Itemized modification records
== Segment start ==

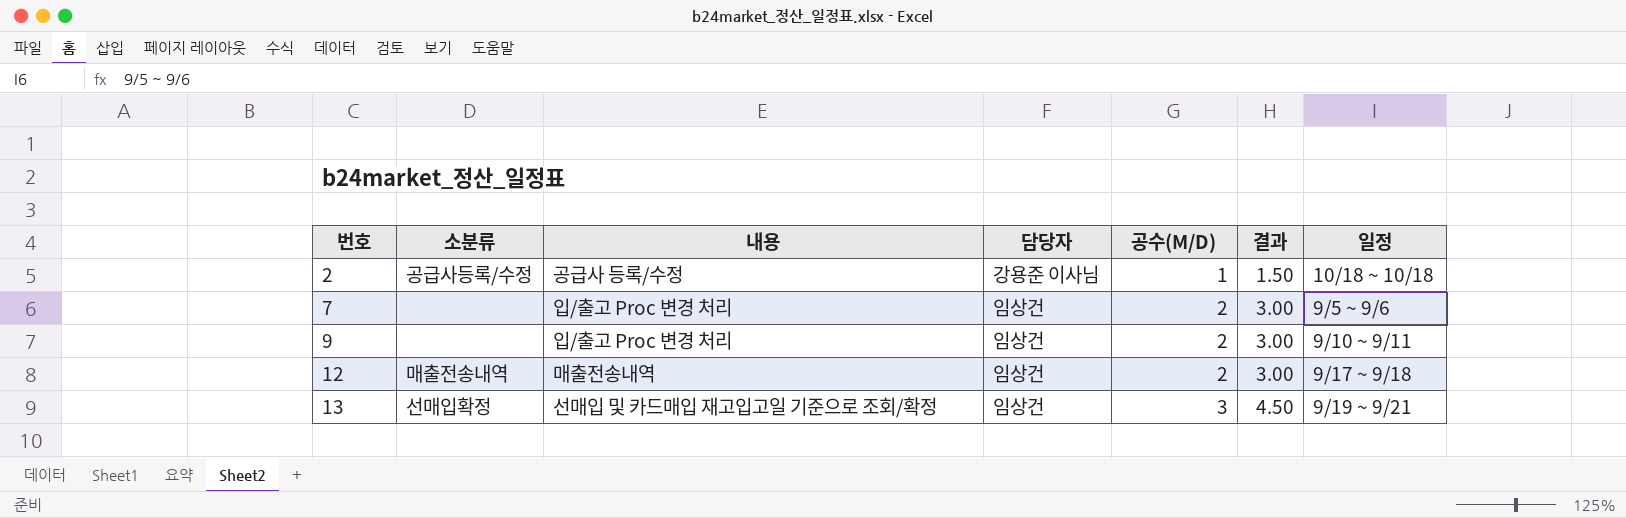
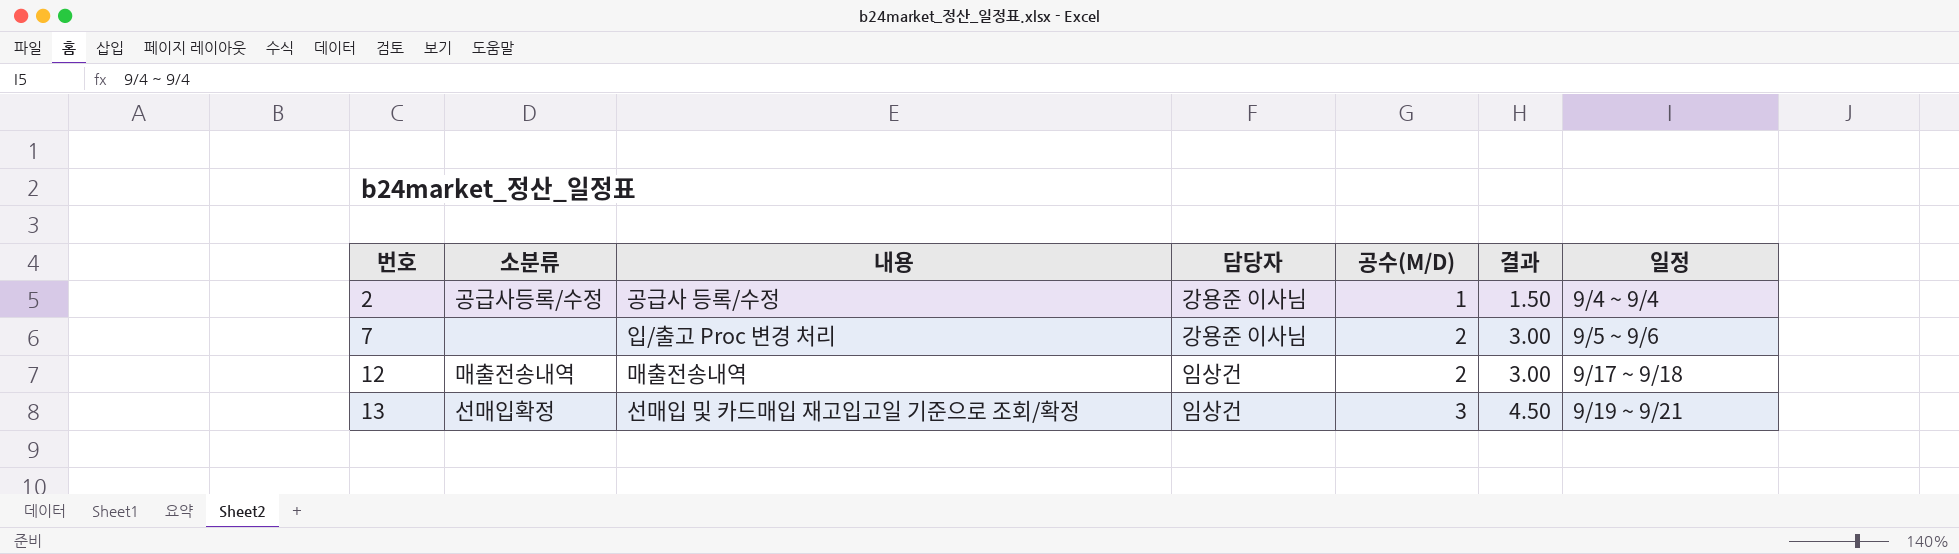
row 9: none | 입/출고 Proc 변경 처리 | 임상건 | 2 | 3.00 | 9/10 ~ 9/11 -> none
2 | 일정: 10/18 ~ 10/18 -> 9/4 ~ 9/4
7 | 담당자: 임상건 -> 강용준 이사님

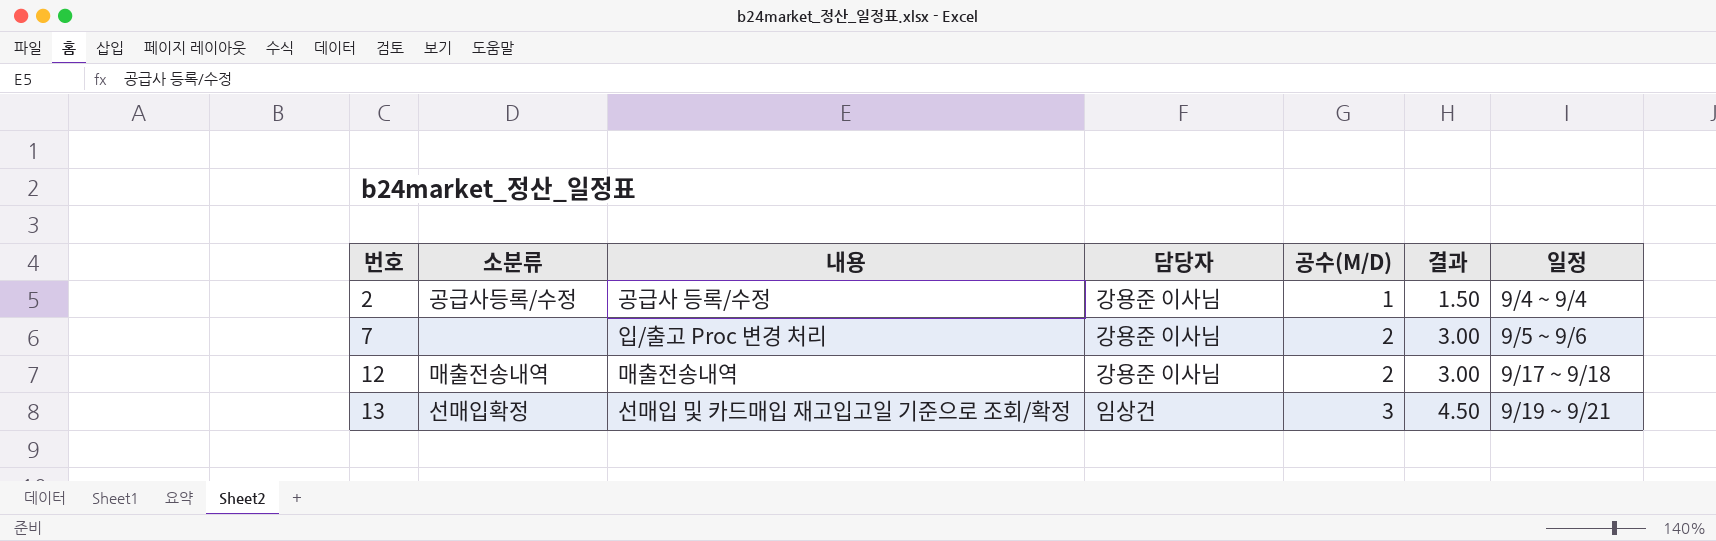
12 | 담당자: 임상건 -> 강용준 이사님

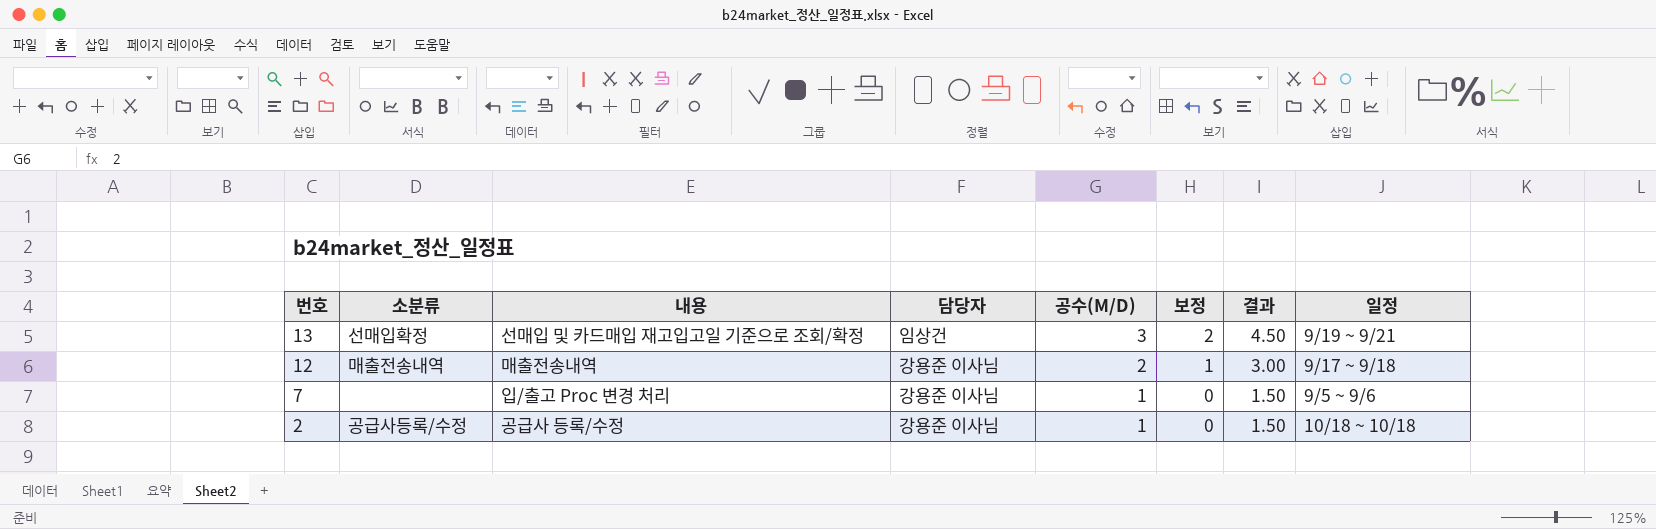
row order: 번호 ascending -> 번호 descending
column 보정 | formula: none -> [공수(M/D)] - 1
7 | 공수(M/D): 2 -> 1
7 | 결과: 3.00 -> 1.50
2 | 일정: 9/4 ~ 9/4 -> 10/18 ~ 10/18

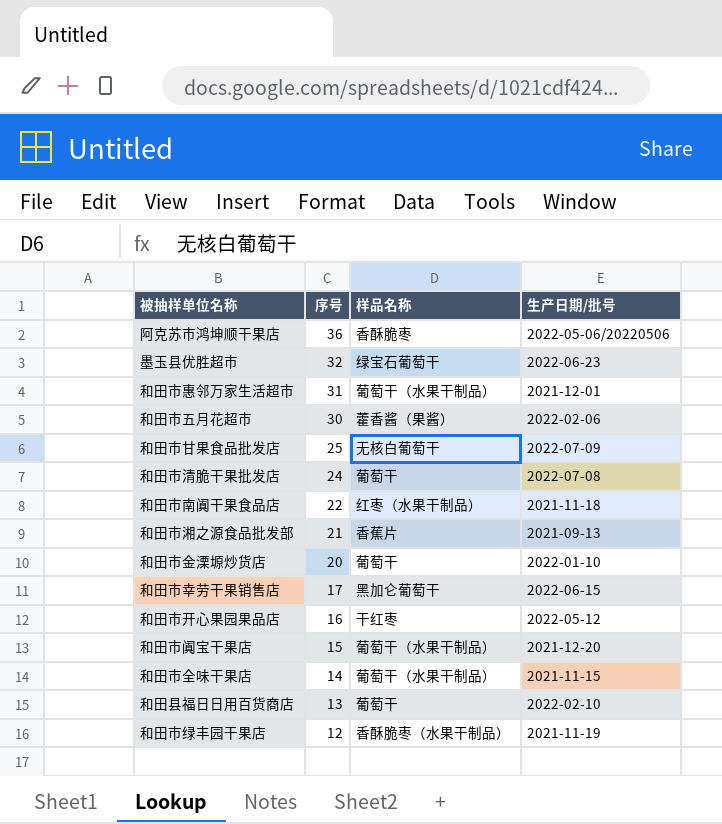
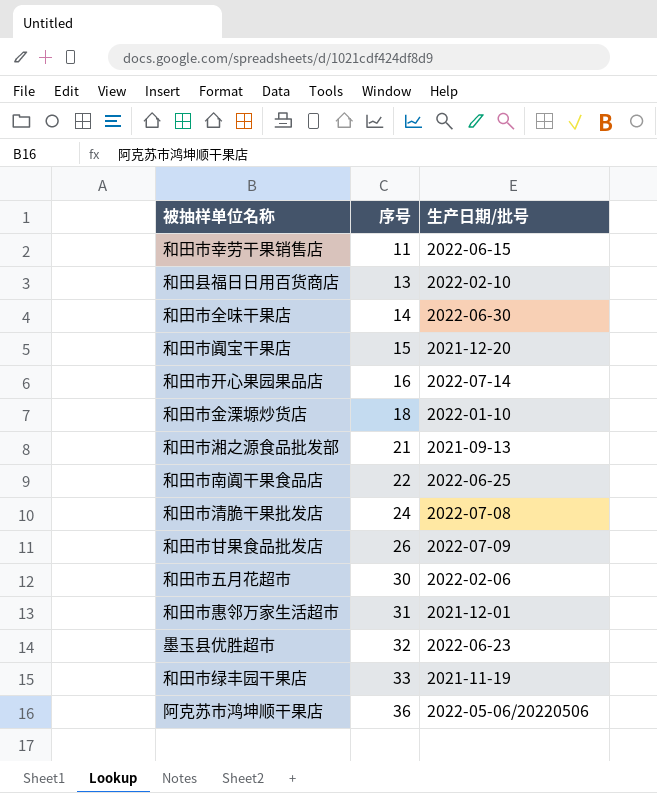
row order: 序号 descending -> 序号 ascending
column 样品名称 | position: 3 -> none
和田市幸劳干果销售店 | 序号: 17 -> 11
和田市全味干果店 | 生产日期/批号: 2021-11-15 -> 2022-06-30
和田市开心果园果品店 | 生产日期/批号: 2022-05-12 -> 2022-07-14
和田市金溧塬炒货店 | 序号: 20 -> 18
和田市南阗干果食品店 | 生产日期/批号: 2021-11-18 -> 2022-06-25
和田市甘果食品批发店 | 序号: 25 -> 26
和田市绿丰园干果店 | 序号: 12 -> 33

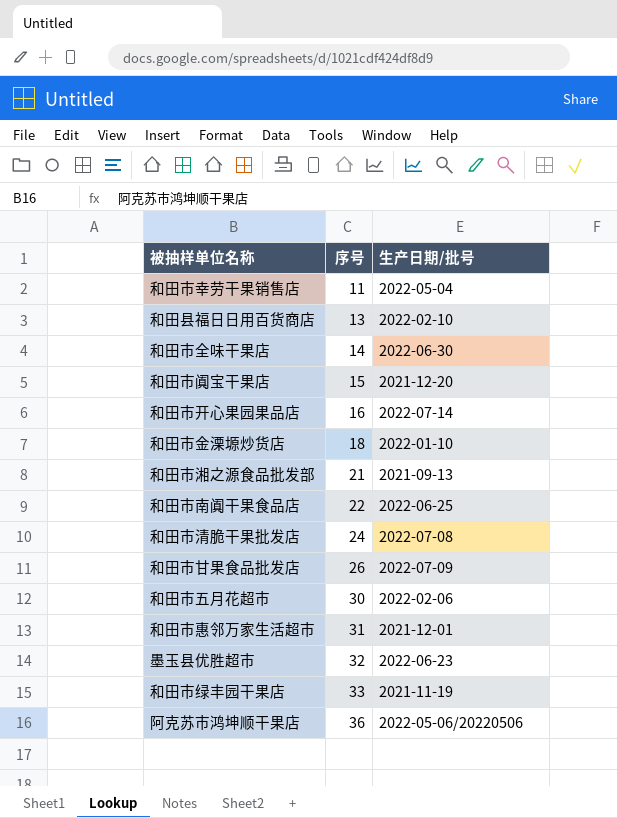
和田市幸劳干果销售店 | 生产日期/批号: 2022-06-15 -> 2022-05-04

== Segment end ==

Go over the data and return every line that includes the word "ascending".

EXERCISE SOLUTION -
row order: 번호 ascending -> 번호 descending
row order: 序号 descending -> 序号 ascending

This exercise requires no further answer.